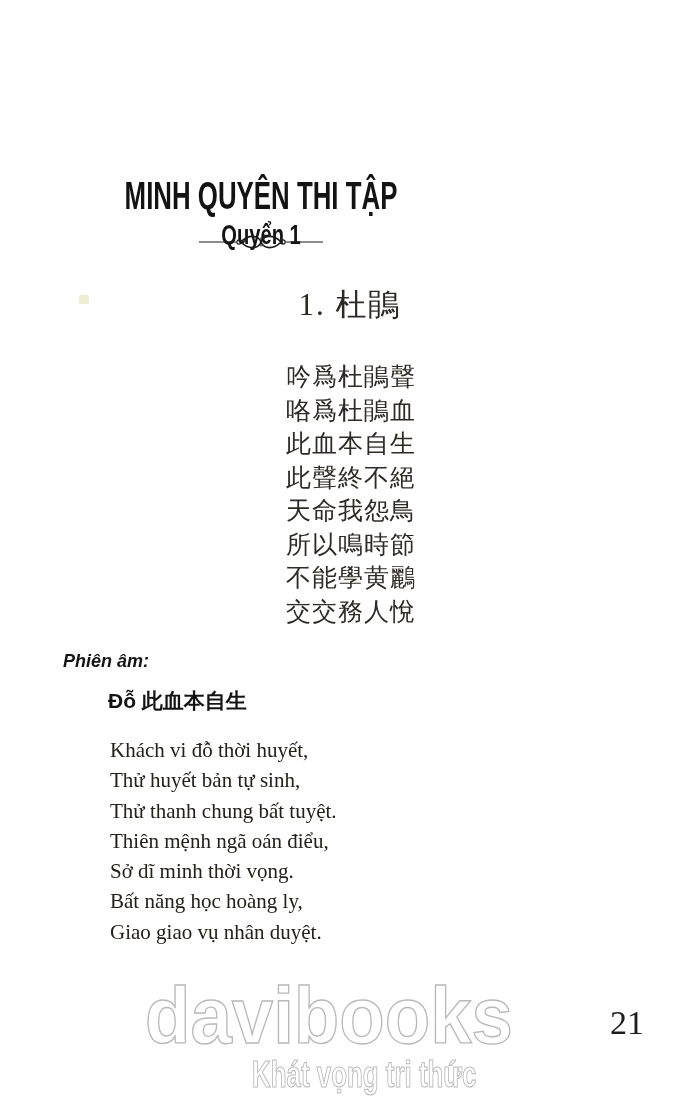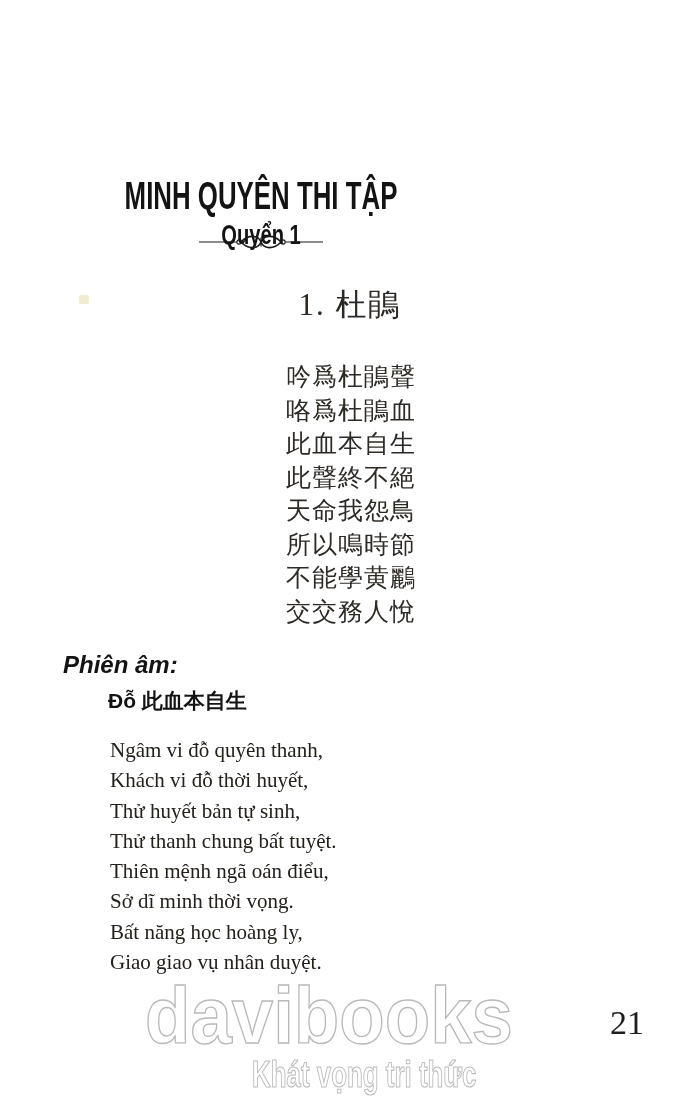--- a/index.html
+++ b/index.html
@@ -38,7 +38,7 @@
   .phien-am-label {
     position:absolute; top:651px; left:63px;
     font-family:"Liberation Sans","DejaVu Sans",sans-serif;
-    font-style:italic; font-weight:bold; font-size:24px; color:#141414;
+    font-style:italic; font-weight:bold; font-size:18px; color:#141414;
   }
   .poem-title {
     position:absolute; top:687px; left:108px;

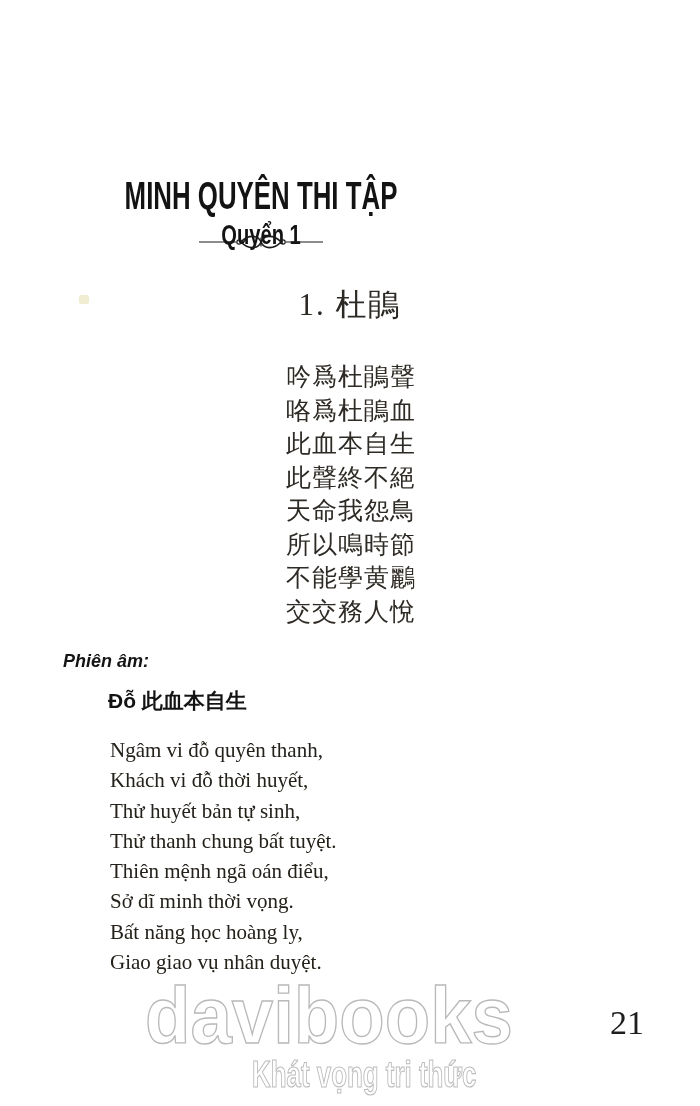--- a/index.html
+++ b/index.html
@@ -114,7 +114,6 @@
   <div class="poem-title">Đỗ 此血本自生</div>
 
   <div class="vn-poem">
-    <div>Ngâm vi đỗ quyên thanh,</div>
     <div>Khách vi đỗ thời huyết,</div>
     <div>Thử huyết bản tự sinh,</div>
     <div>Thử thanh chung bất tuyệt.</div>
========================
● **WHAT YOU HAVE TO DO**:
Exclude all pictures and return precisely the lines from the one containing "position:absolute; top:651px; left:63px;" through the closing line of the data.

● **RESULT BELOW**:
     position:absolute; top:651px; left:63px;
     font-family:"Liberation Sans","DejaVu Sans",sans-serif;
-    font-style:italic; font-weight:bold; font-size:24px; color:#141414;
+    font-style:italic; font-weight:bold; font-size:18px; color:#141414;
   }
   .poem-title {
     position:absolute; top:687px; left:108px;

--- a/index.html
+++ b/index.html
@@ -114,7 +114,6 @@
   <div class="poem-title">Đỗ 此血本自生</div>
 
   <div class="vn-poem">
-    <div>Ngâm vi đỗ quyên thanh,</div>
     <div>Khách vi đỗ thời huyết,</div>
     <div>Thử huyết bản tự sinh,</div>
     <div>Thử thanh chung bất tuyệt.</div>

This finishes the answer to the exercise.